=== Try it ===
The lines below, beginning at the one that contains "IQ-OBDII (WIFI): 1" and ending at the last, are to be retyped exactly.

=== Given records ===
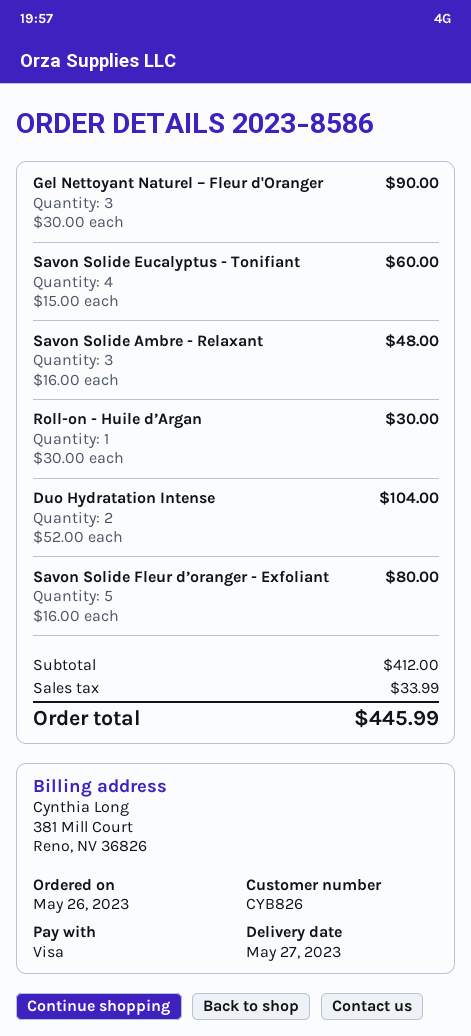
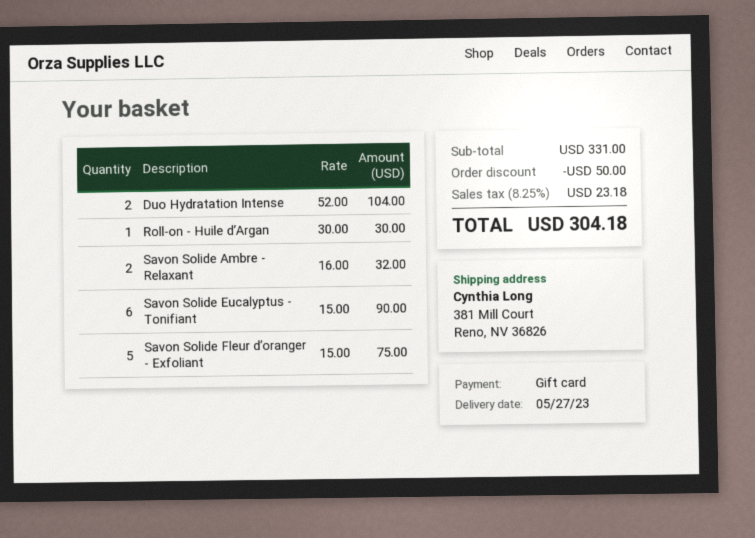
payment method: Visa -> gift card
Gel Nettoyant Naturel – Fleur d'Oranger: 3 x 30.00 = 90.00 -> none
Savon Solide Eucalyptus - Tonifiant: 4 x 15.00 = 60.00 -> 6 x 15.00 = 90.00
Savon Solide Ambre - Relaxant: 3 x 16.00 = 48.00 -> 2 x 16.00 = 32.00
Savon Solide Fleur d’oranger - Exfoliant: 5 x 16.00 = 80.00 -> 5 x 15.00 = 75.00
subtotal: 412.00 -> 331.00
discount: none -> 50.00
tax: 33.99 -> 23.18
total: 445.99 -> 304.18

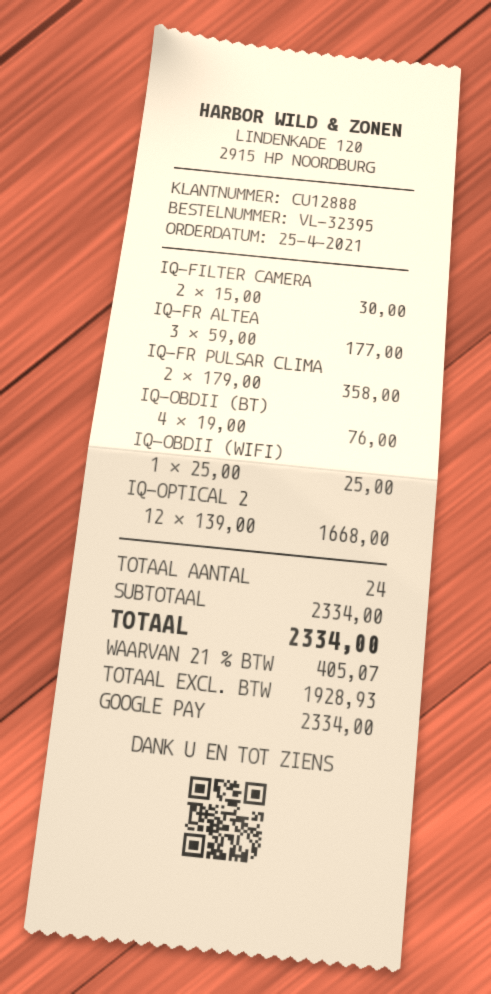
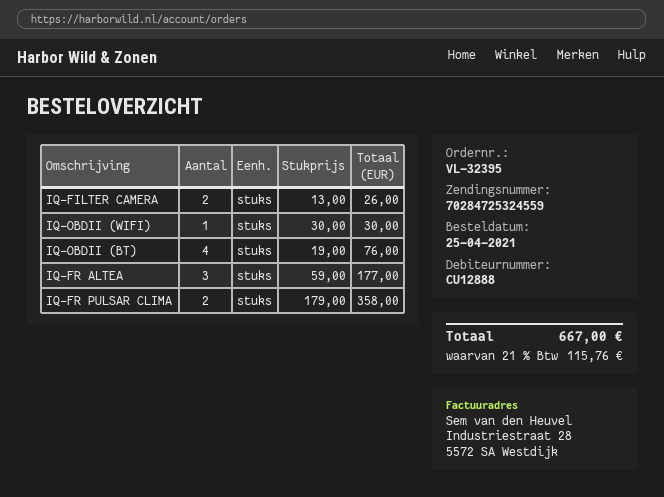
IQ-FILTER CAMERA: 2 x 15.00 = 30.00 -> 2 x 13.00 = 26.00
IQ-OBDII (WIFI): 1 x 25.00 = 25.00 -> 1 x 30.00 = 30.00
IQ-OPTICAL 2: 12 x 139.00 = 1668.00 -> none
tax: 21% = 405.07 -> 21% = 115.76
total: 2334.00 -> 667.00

=== Answer box ===
IQ-OBDII (WIFI): 1 x 25.00 = 25.00 -> 1 x 30.00 = 30.00
IQ-OPTICAL 2: 12 x 139.00 = 1668.00 -> none
tax: 21% = 405.07 -> 21% = 115.76
total: 2334.00 -> 667.00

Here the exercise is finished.